Ken Ham Says Evolution Is Useless

This is a classic from Ken Ham (ol’ Hambo), the Australian entrepreneur who has become the ayatollah of Appalachia, famed not only for his creationist ministry, Answers in Genesis (AIG), but also for the infamous, mind-boggling Creation Museum, and for building an exact replica of Noah’s Ark.

The title of Hambo’s post is Evolution Has “Absolutely No Effect” on Medical Practice. Here are some excerpts, with bold font added by us for emphasis:

We hear the myth all the time that creationists can’t be real scientists. It doesn’t seem to matter how often we point to creation scientists who have made huge achievements and advances in their field, secularists still say that creationists can’t be real scientists.

[*Groan*] From time to time, creationists point to genuine technological accomplishments of creationists. Hambo sometimes mentions Dr. Raymond Damadian, who invented the MRI scanning machine. However, Genesis had nothing to do with his work. Had he confined his efforts to the “science” in the bible, he couldn’t have accomplished anything — except perhaps making some kind of improved horse-drawn chariot.
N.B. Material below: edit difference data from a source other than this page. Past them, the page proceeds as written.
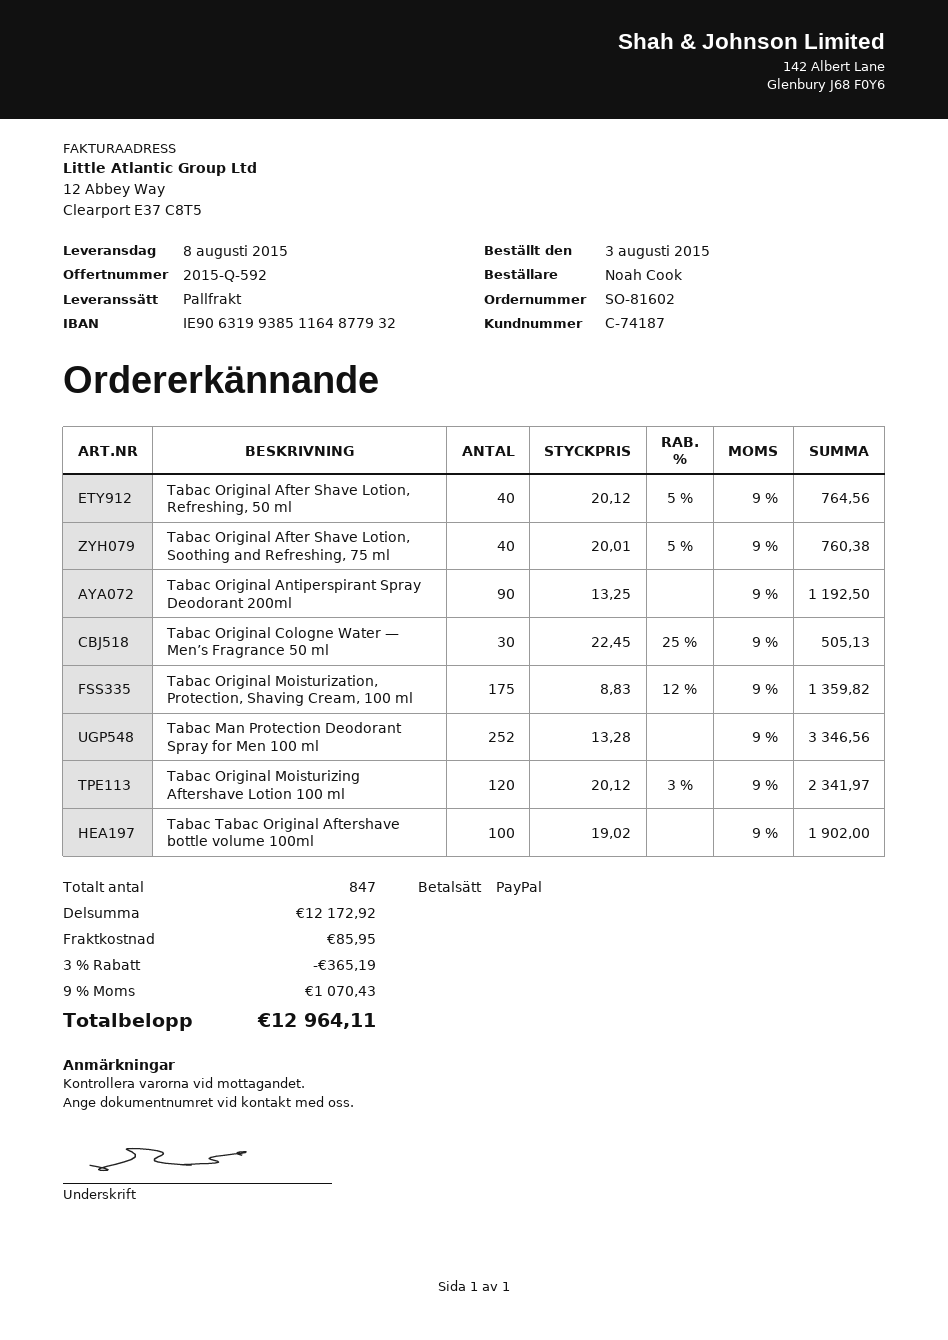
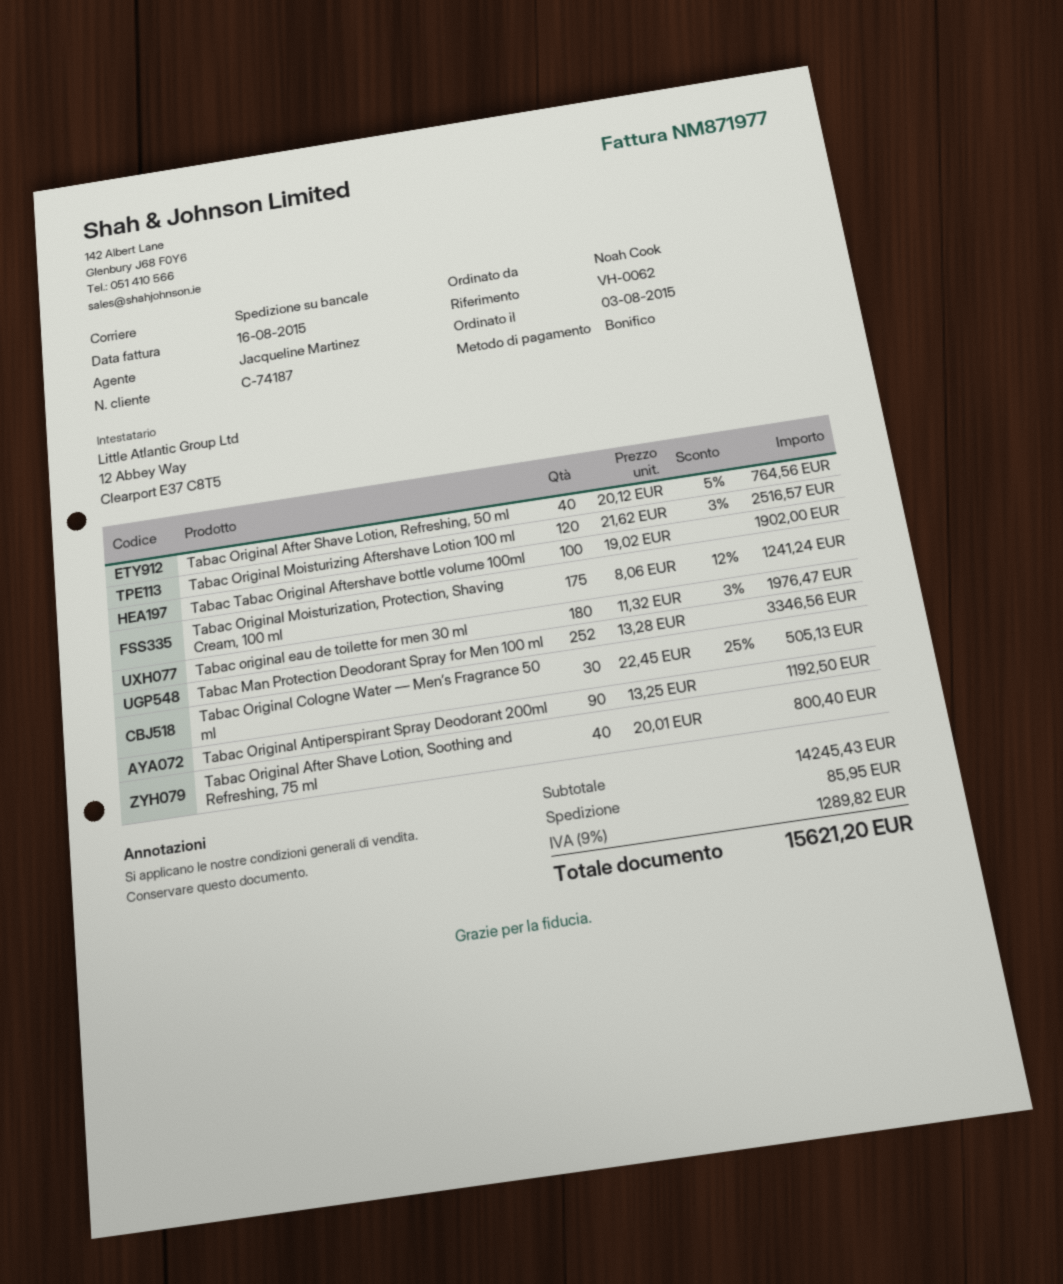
payment method: PayPal -> bank transfer
Tabac Original After Shave Lotion, Soothing and Refreshing, 75 ml: 40 x 20.01 - 5% = 760.38 -> 40 x 20.01 = 800.40
Tabac Original Moisturization, Protection, Shaving Cream, 100 ml: 175 x 8.83 - 12% = 1359.82 -> 175 x 8.06 - 12% = 1241.24
Tabac Original Moisturizing Aftershave Lotion 100 ml: 120 x 20.12 - 3% = 2341.97 -> 120 x 21.62 - 3% = 2516.57
Tabac original eau de toilette for men 30 ml: none -> 180 x 11.32 - 3% = 1976.47
subtotal: 12172.92 -> 14245.43
discount: 3% = 365.19 -> none
tax: 9% = 1070.43 -> 9% = 1289.82
total: 12964.11 -> 15621.20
We’ve seen that a creationist can be an architect, dentist, physician, or a number of other things. Many seem to be engineers. But they can’t function effectively in those occupations without using knowledge, skills, and technologies that are clearly non-biblical. Then Hambo says:

Well, my personal friend (and cribbage opponent!) Dr. Tommy Mitchell is a creation scientist. He is a medical doctor, and he serves on staff here at AiG. Dr. Mitchell used to be a theistic evolutionist until he began to examine the Scriptures and realized that the two were utterly incompatible. During a recent interview, he was asked how his belief in evolution influenced his work as a medical doctor in contrast to his belief in creation:

Before we start with Hambo’s quotes from Tommy, we must mention that he recently posted something similar, and we wrote about it Creationism and the Practice of Medicine. In that one, Tommy was talking about medical ethics, not the actual practice of medicine. There wasn’t one sentence — not a single word! — about how creationism cures diseases or repairs injuries. Maybe he’ll do better this time. What follows are the words of Tommy Mitchell, who says:

It [evolution] had absolutely no effect. As a theistic evolutionist when I was in medical school, my instructors talked about the kidney, and that when it doesn’t work, here’s what you do to fix it. …. So, operationally, evolution had zero effect on anything I did as a physician.
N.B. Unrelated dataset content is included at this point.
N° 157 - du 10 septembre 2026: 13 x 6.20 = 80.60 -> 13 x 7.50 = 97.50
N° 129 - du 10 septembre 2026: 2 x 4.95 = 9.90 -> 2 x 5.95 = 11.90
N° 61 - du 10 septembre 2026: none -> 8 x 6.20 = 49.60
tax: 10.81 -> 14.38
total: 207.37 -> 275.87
BWAHAHAHAHAHA! Evolution also had no effect on building rockets to send men to the Moon. Edison didn’t use evolution when inventing the light bulb. When our air conditioning system needs repairs, evolution is useless. So far, Tommy is doing great. He then tells us:

When I told my medical practice partners I was going to leave the practice to go to AiG, many of them said things like, “I can’t believe you’re doing this! This is silly! Can’t I talk you out of this? Don’t you know you’re giving up being a physician to go out and teach this fairy tale?” And in the midst of this discussion, I would generally say, “I get that you’re an evolutionist, but tell me how evolution helped you in the last week. Give me any decision you made in this hospital that required you to accept evolution.” I never got an answer, not once.

Tommy suddenly switches from medicine to geology:

Now, as a scientist, everything I see in the world is consistent with God’s Word. I can look at those rock layers at the Grand Canyon and see evidence of the Flood. It’s totally consistent with what God’s Word tells me.

Uh huh. That’s why mining companies and oil companies are always trying to hire creationists to help them search for gold and oil using biblical information about the Flood. Here’s one final excerpt from Tommy:

Now, you can build another story around that, but is that story internally consistent? Starting with God’s Word, I don’t have to explain away any inconsistencies. Everything I see, whether it’s the complexity of the nervous system or how the body works, the more I understand that there’s just no way it could be an accident. So when I read in God’s Word “let us make man in our image,” I get it. What I see is totally consistent with what God’s Word tells me.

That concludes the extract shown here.